ACTIVITY: Every line with the string "solid" must be copied from the entries below.

ENTRIES PROVIDED:
◇ ◇ ◇ ◇ ◇

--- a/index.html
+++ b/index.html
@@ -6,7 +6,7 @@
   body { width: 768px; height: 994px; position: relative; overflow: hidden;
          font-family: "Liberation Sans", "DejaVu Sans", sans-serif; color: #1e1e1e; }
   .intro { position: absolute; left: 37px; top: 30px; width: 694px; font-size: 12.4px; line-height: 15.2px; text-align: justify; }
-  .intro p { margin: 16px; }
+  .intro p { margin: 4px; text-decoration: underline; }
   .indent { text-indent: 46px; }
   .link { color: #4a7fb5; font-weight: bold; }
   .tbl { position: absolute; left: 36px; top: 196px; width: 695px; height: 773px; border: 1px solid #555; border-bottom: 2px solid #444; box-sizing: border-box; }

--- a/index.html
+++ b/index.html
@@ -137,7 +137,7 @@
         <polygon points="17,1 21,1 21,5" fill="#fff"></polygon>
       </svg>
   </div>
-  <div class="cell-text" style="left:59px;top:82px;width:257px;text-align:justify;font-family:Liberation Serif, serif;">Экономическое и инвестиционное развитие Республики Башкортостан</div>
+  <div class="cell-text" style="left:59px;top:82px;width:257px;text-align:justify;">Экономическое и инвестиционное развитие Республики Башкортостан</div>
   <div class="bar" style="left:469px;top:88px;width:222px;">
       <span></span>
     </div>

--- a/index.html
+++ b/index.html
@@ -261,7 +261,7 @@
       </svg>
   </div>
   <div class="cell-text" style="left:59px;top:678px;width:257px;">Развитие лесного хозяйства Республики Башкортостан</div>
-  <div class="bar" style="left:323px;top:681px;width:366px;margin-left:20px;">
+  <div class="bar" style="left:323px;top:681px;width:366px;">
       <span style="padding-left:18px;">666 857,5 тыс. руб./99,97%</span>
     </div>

◇ ◇ ◇ ◇ ◇

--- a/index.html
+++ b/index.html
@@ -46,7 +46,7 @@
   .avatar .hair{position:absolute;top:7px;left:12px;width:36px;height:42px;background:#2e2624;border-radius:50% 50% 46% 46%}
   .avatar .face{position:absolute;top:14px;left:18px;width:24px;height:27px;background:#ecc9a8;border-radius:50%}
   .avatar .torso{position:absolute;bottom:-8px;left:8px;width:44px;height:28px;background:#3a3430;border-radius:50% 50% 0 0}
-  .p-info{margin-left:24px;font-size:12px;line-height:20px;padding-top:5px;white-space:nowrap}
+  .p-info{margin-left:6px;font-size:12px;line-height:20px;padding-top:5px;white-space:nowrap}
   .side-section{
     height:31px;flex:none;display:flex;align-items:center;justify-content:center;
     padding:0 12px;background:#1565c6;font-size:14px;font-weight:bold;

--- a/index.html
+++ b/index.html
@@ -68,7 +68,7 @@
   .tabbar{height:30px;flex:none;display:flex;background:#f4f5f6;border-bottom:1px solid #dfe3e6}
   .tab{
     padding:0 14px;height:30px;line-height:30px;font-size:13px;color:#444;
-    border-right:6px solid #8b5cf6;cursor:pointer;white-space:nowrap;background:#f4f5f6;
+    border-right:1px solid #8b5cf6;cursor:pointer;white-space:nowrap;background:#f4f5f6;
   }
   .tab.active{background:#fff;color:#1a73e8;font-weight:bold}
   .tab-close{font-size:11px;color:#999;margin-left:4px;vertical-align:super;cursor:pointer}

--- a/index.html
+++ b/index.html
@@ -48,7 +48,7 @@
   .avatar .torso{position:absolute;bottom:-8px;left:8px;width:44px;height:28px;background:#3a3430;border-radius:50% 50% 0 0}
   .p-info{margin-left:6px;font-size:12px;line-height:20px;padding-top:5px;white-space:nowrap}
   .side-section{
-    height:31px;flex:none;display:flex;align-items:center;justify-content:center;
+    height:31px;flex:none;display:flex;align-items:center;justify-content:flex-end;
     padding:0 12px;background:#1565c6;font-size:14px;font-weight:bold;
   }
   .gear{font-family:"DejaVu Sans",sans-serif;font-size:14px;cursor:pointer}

◇ ◇ ◇ ◇ ◇

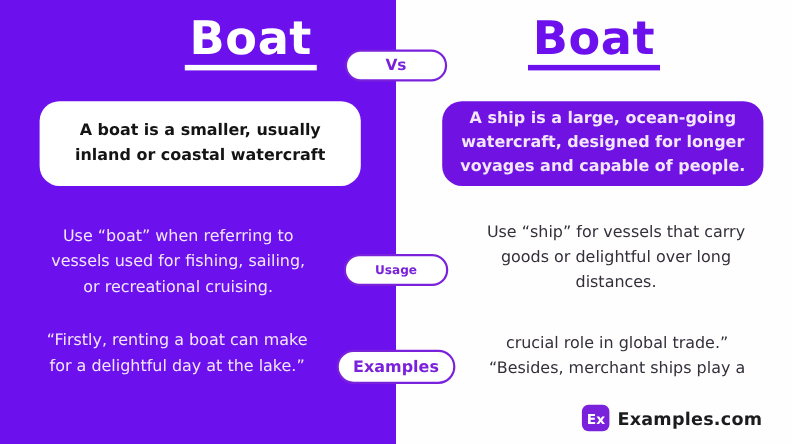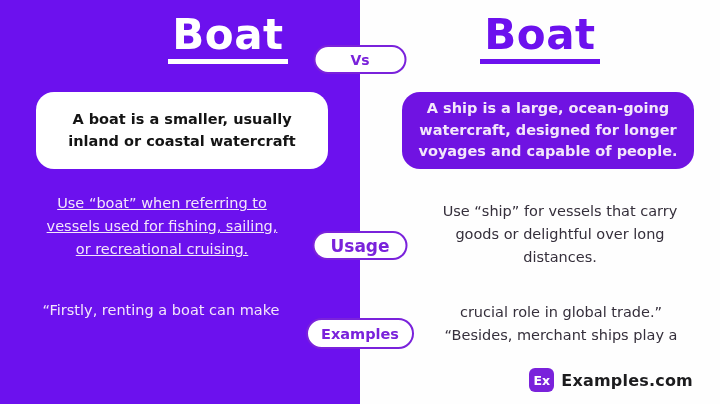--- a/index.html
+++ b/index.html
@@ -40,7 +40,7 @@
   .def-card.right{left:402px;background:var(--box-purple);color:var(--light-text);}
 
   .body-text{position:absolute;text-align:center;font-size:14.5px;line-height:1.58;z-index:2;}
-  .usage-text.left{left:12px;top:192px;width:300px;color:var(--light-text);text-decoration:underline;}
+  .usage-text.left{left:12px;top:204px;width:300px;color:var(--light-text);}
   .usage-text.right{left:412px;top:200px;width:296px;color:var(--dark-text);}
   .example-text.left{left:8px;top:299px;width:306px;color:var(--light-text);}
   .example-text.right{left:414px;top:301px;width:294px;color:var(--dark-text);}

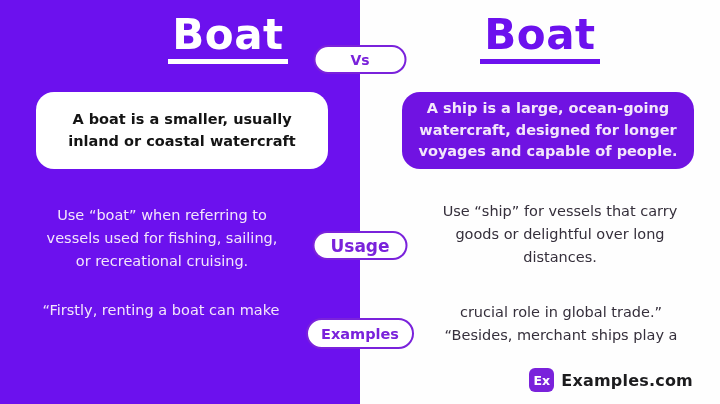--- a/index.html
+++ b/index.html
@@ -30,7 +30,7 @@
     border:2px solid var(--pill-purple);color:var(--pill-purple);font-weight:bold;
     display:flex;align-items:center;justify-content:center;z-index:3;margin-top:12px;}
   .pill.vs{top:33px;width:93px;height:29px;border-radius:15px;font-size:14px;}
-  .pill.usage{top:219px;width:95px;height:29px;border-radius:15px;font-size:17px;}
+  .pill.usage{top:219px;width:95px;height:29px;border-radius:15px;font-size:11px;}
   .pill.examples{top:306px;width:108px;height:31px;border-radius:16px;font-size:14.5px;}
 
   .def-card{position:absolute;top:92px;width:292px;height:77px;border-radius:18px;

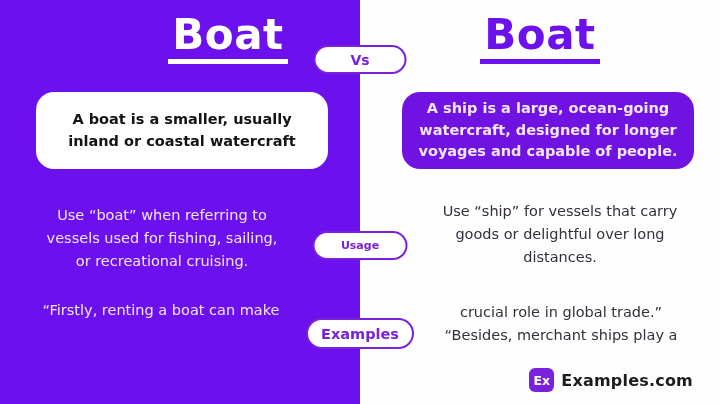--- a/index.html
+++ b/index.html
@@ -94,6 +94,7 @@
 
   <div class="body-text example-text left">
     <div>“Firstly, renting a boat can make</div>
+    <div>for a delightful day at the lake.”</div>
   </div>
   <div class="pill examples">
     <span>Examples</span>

◇ ◇ ◇ ◇ ◇

EXPECTED ANSWER:
   .tbl { position: absolute; left: 36px; top: 196px; width: 695px; height: 773px; border: 1px solid #555; border-bottom: 2px solid #444; box-sizing: border-box; }
   .tabbar{height:30px;flex:none;display:flex;background:#f4f5f6;border-bottom:1px solid #dfe3e6}
-    border-right:6px solid #8b5cf6;cursor:pointer;white-space:nowrap;background:#f4f5f6;
+    border-right:1px solid #8b5cf6;cursor:pointer;white-space:nowrap;background:#f4f5f6;
     border:2px solid var(--pill-purple);color:var(--pill-purple);font-weight:bold;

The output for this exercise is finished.